At the First Meeting
Get to know each other. Someone may be a facilitator to help with the initial sharing. Send a sign up sheet around for future contact – name, address, contact numbers including e-mail. The things a kinship group should know for future meetings also includes the topics the families are anxious to learn more about and the proportion of families that are volunteer kinship caregivers or placement caregivers. Some of the ways of dealing with public systems are affected by volunteer or placement.
Closing the First Meeting
The new kinship care group should be sure they have a contact sheet, suggestions on how to improve contact with other families (believe me, there are so many kinship care families in each community that really want to get together, but just don’t know how to begin – so many feel as if they are all alone in this daunting task).
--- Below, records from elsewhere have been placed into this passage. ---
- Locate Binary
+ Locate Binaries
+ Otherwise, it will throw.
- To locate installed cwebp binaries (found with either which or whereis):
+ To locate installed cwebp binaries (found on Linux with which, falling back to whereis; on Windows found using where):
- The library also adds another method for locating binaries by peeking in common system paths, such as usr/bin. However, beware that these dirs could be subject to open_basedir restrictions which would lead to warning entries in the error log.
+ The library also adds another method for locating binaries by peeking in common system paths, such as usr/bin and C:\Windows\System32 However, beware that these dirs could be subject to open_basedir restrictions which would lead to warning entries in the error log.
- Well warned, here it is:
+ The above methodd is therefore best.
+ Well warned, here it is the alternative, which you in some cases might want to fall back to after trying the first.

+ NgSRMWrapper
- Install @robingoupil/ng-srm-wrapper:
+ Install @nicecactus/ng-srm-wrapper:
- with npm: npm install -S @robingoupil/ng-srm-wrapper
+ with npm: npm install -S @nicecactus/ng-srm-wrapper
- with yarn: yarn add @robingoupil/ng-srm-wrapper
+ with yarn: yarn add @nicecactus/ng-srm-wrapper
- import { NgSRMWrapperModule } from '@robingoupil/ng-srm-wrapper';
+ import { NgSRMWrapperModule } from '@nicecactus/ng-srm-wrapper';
The group should also decide time, place for the next meeting and topic.
If groups are following the book (and for our next blog on this issue), I suggest Getting Organized is a great beginning. This is an interesting topic for groups. Someone could check the community for support for some items that everyone in the group to receive: a file folder, calendar, log book, and 3 x 5 cards. Stay tuned. We’ll have fun following A Kinship Guide to Rescuing Children with the next tips on Getting Organized.
In the meantime, thank you for all families and service providers for all you do for kinship care.